Import data from SST files¶
This topic provides an example of how to generate the data from the data source into an SST (Sorted String Table) file and save it on HDFS, and then import it into NebulaGraph. The sample data source is a CSV file.
Precautions¶
- The SST file can be imported only in Linux.
- The default value of the property is not supported.
Background information¶
Exchange supports two data import modes:
- Import the data from the data source directly into NebulaGraph as nGQL statements.
- Generate the SST file from the data source, and use Console to import the SST file into NebulaGraph.

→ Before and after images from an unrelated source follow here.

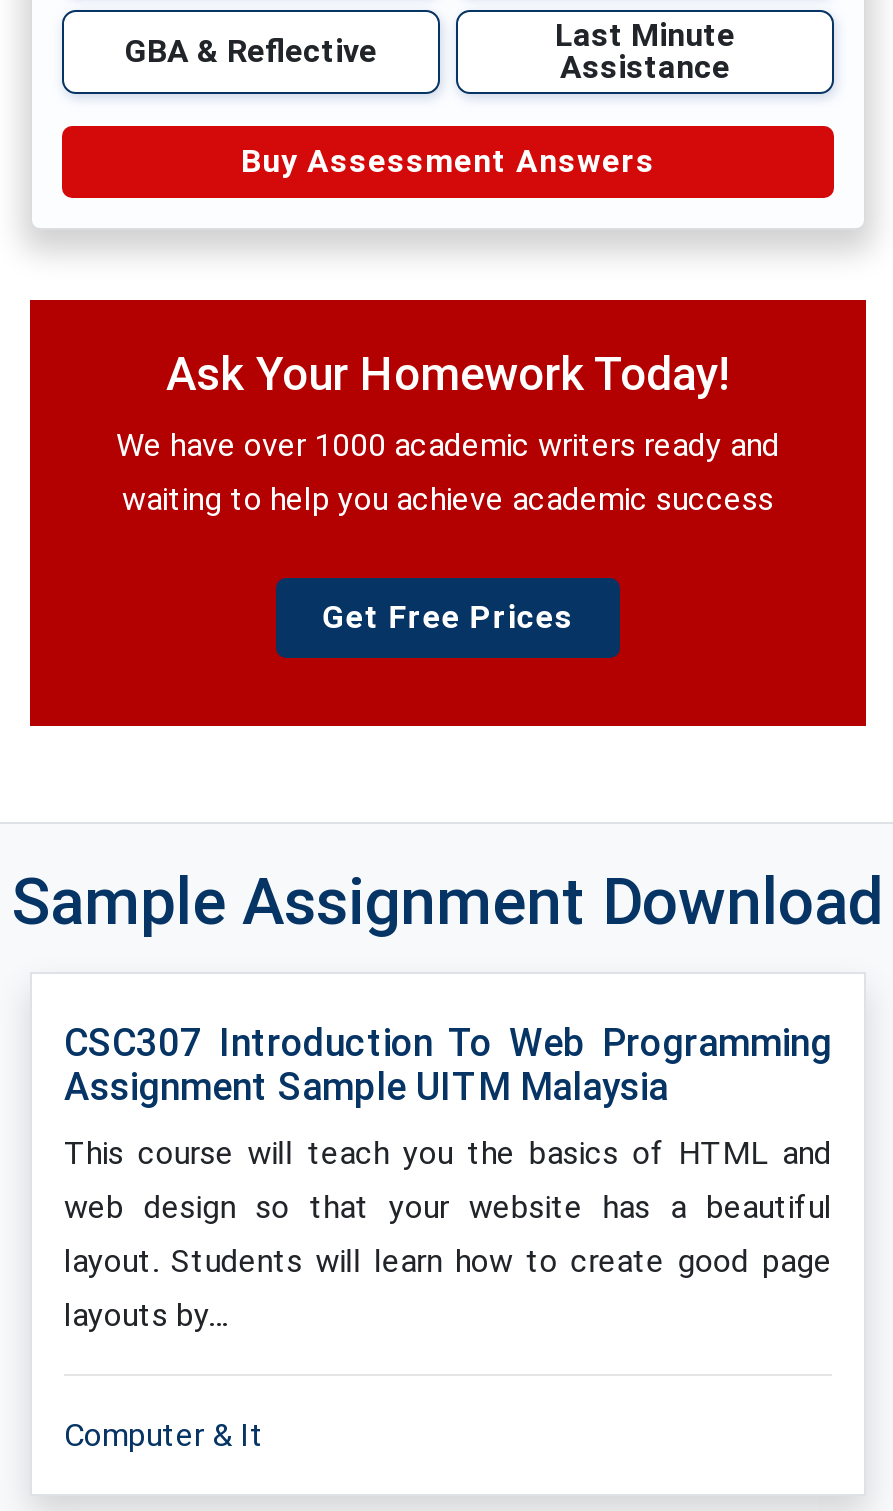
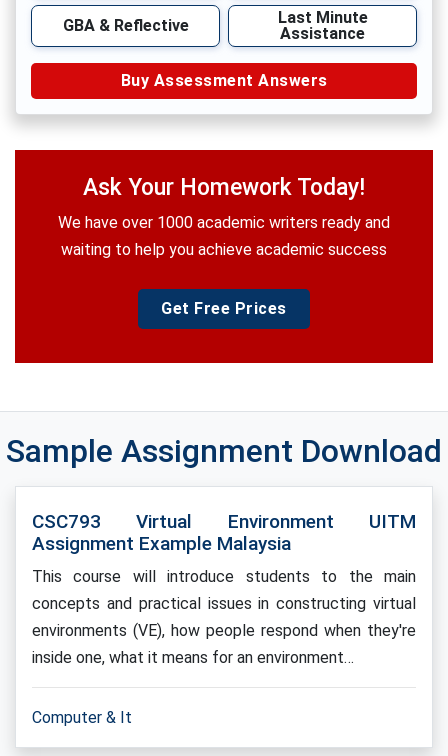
- CSC307 Introduction To Web Programming
- Assignment Sample UITM Malaysia
+ CSC793 Virtual Environment UITM
+ Assignment Example Malaysia

- This course will teach you the basics of HTML and
- web design so that your website has a beautiful
- layout. Students will learn how to create good page
- layouts by…
+ This course will introduce students to the main
+ concepts and practical issues in constructing virtual
+ environments (VE), how people respond when they're
+ inside one, what it means for an environment…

The following describes the scenarios, implementation methods, prerequisites, and steps for generating an SST file and importing data.
Scenarios¶
-
Suitable for online services, because the generation almost does not affect services (just reads the Schema), and the import speed is fast.
Caution
Although the import speed is fast, write operations in the corresponding space are blocked during the import period (about 10 seconds). Therefore, you are advised to import data in off-peak hours.
- Suitable for scenarios with a large amount of data from data sources for its fast import speed.
Implementation methods¶
The underlying code in NebulaGraph uses RocksDB as the key-value storage engine. RocksDB is a storage engine based on the hard disk, providing a series of APIs for creating and importing SST files to help quickly import massive data.
The SST file is an internal file containing an arbitrarily long set of ordered key-value pairs for efficient storage of large amounts of key-value data. The entire process of generating SST files is mainly done by Exchange Reader, sstProcessor, and sstWriter. The whole data processing steps are as follows:
-
Reader reads data from the data source.
-
sstProcessor generates the SST file from the NebulaGraph's Schema information and uploads it to the HDFS. For details about the format of the SST file, see Data Storage Format.
-
sstWriter opens a file and inserts data. When generating SST files, keys must be written in sequence.
-
After the SST file is generated, RocksDB imports the SST file into NebulaGraph using the
IngestExternalFile()
method. For example:IngestExternalFileOptions ifo; # Import two SST files Status s = db_->IngestExternalFile({"/home/usr/file1.sst", "/home/usr/file2.sst"}, ifo); if (!s.ok()) { printf("Error while adding file %s and %s, Error %s\n", file_path1.c_str(), file_path2.c_str(), s.ToString().c_str()); return 1; }
When the
IngestExternalFile()
method is called, RocksDB copies the file to the data directory by default and blocks the RocksDB write operation. If the key range in the SST file overwrites the Memtable key range, flush the Memtable to the hard disk. After placing the SST file in an optimal location in the LSM tree, assign a global serial number to the file and turn on the write operation.
Data set¶
This topic takes the basketballplayer dataset as an example.
Environment¶
This example is done on MacOS. Here is the environment configuration information:
- Hardware specifications:
- CPU: 1.7 GHz Quad-Core Intel Core i7
- Memory: 16 GB
- Spark: 2.4.7, stand-alone
- Hadoop: 2.9.2, pseudo-distributed deployment
- NebulaGraph: 3.5.0.
Prerequisites¶
Before importing data, you need to confirm the following information:
-
NebulaGraph has been installed and deployed with the following information:
- IP addresses and ports of Graph and Meta services.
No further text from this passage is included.